Graphing polynomial functions

When graphing a polynomial, start with the broad shape first, then add the important points. The broad shape comes from end behavior; the important points usually come from zeros and their multiplicities. In additino, when graphing polynomials, it is always a good idea to graph some non-zero points as a reference.

End behavior

The end behavior of a polynomial is controlled by its leading term. For large positive or negative values of \(x\), the leading term eventually dominates the rest of the polynomial. The reason comes from calculus, and we will not go into detail on the explanations.

For

\[f(x)=a_nx^n+\cdots,\]

use this table:

Degree	Leading coefficient	Left end	Right end
even	positive	up	up
even	negative	down	down
odd	positive	down	up
odd	negative	up	down

For example,

\[f(x)=-2x^{5}+7x^{2}-1\]

has odd degree and negative leading coefficient, so

\[x\to -\infty \Rightarrow f(x)\to \infty, \qquad x\to \infty \Rightarrow f(x)\to -\infty.\]

Zeros and multiplicity

\[f(x)=a(x-r_1)^{m_1}(x-r_2)^{m_2}\cdots(x-r_k)^{m_k},\]
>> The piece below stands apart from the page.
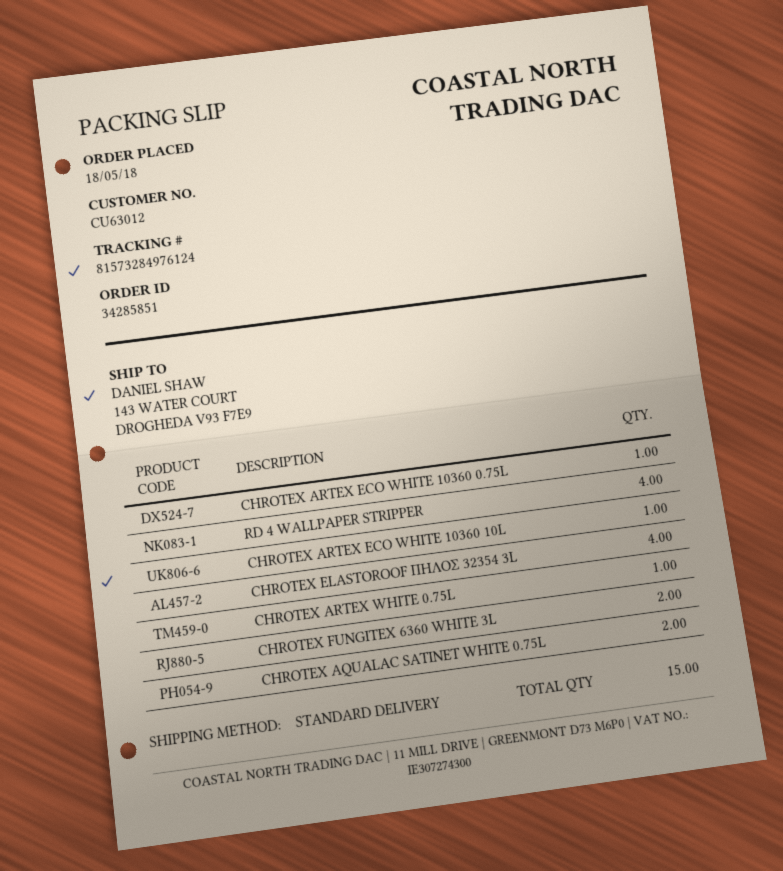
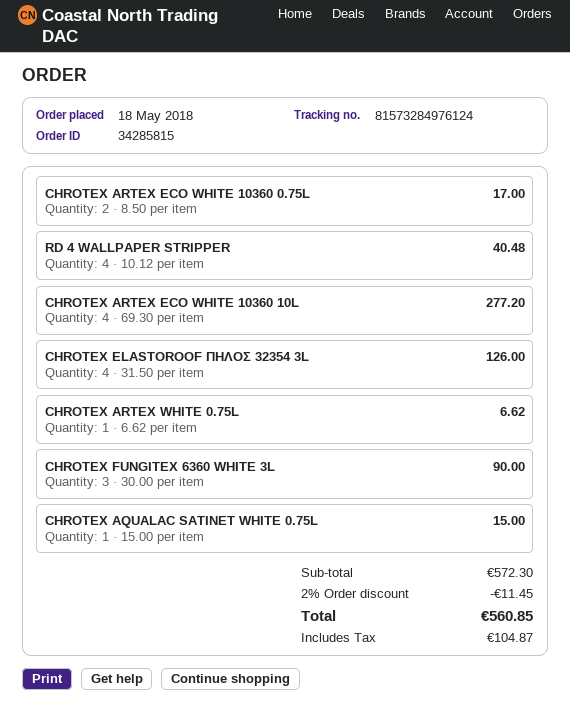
order number: 34285851 -> 34285815
CHROTEX ARTEX ECO WHITE 10360 0.75L: 1 -> 2
CHROTEX ARTEX ECO WHITE 10360 10L: 1 -> 4
CHROTEX FUNGITEX 6360 WHITE 3L: 2 -> 3
CHROTEX AQUALAC SATINET WHITE 0.75L: 2 -> 1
then \(r_1,r_2,\ldots,r_k\) are zeros of \(f\). The exponent on each factor is the multiplicity of that zero.

Multiplicity tells you how the graph behaves near the \(x\)-intercept:

odd multiplicity: the graph crosses the \(x\)-axis,
even multiplicity: the graph touches the \(x\)-axis and turns around,
multiplicity \(1\): crosses normally,
larger odd multiplicity: crosses while flattening or “wiggling” near the intercept.

For example,

\[f(x)=(x-2)^3(x+1)(x+3)^2\]

has zeros \(2,-1,-3\). The graph crosses at \(x=2\) and \(x=-1\), and bounces at \(x=-3\).

The degree is

\[3+1+2=6,\]

so the maximum possible number of turning points is

\[6-1=5.\]

In general, a polynomial of degree \(n\) has at most \(n-1\) turning points. This does not mean it must have \(n-1\) turning points; it is only an upper bound.
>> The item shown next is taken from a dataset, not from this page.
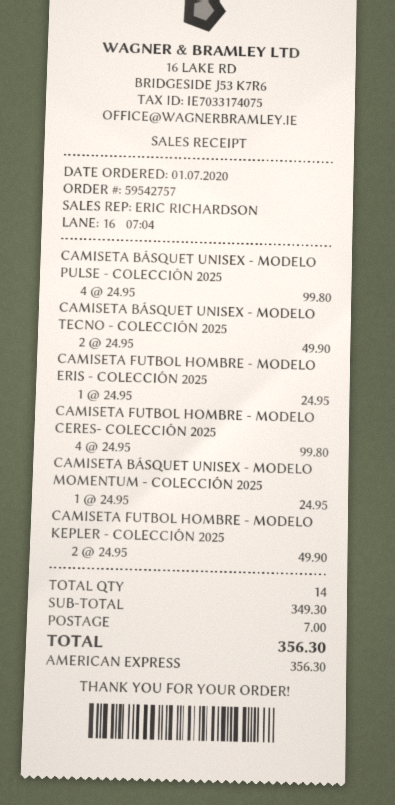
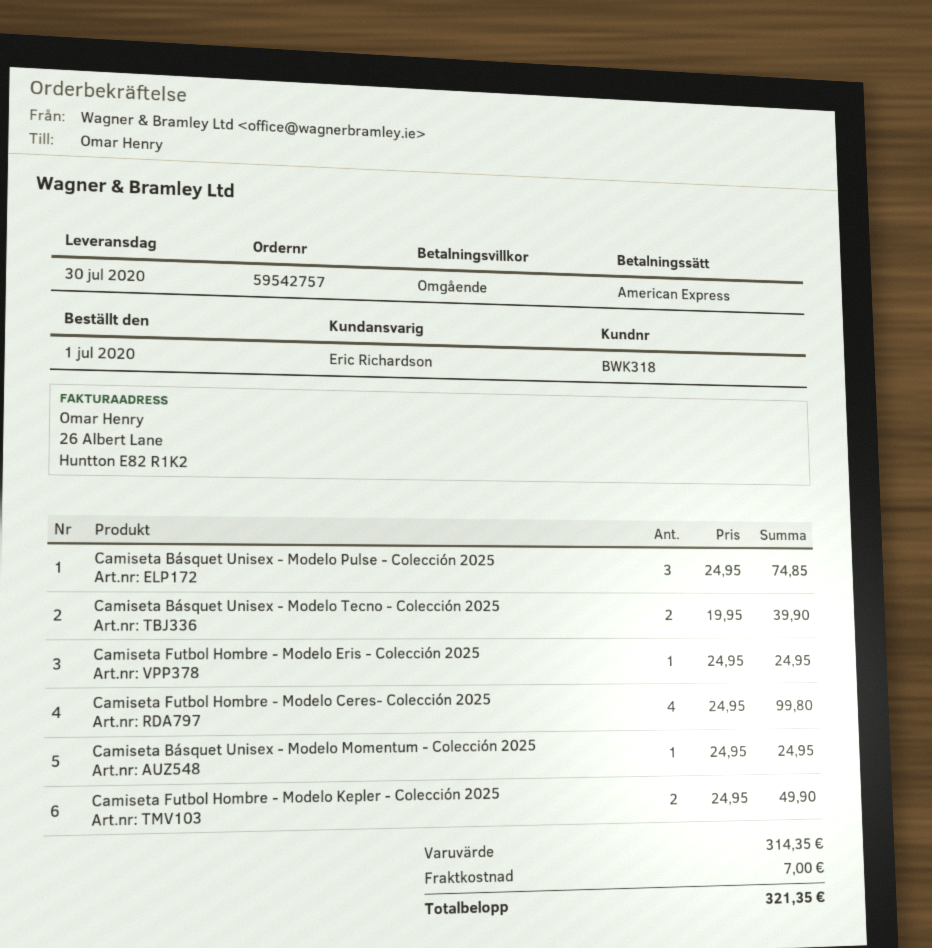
CAMISETA BÁSQUET UNISEX - MODELO PULSE - COLECCIÓN 2025: 4 x 24.95 = 99.80 -> 3 x 24.95 = 74.85
CAMISETA BÁSQUET UNISEX - MODELO TECNO - COLECCIÓN 2025: 2 x 24.95 = 49.90 -> 2 x 19.95 = 39.90
subtotal: 349.30 -> 314.35
total: 356.30 -> 321.35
Example. Suppose \(P(x)=2x^{4}+5x^{3}-38x^{2}+28x+24\) and we are given that \(P(2)=0\) with a multiplicity of 2. Graph the polynomial.

Since \(P(2)=0\), \(x-2\) is a factor. Synthetic division by \(2\) gives:

\[\begin{array}{r|rrrrr} 2 & 2 & 5 & -38 & 28 & 24\\ & & 4 & 18 & -40 & -24\\ \hline & 2 & 9 & -20 & -12 & 0 \end{array}\]

Thus

\[P(x)=(x-2)(2x^{3}+9x^{2}-20x-12).\]

Factoring the cubic further (you can first divide by \(x-2\) again and then factoring the resulting quadratic):

\[2x^{3}+9x^{2}-20x-12 =(x+6)(2x+1)(x-2).\]

\[P(x)=(x-2)^2(x+6)(2x+1),\]

and the real zeros are

\[\boxed{x=2,\ -6,\ -\frac12}.\]

Since \(x=2\) has multiplicity \(2\), the graph touches/bounces at \(x=2\). The end behavior of this function is up & up since the highest degree is even and the leading coefficient is positive. It goes through \((-6,0)\) and \((-1/2,0)\) while bouncing at \((2,0)\). A graph of the polynomial is shown below:

ADD IMAGE OF GRAPH

Finding zeros and factoring polynomials

Once you know the general graph behavior, the next job is usually to find zeros. A general formula for higher degree polynomials are either very complicated or don’t exist (in fact, a formula doesn’t exist for polynomials of degree 5 or higher!), but guessing rational roots is much easier to do.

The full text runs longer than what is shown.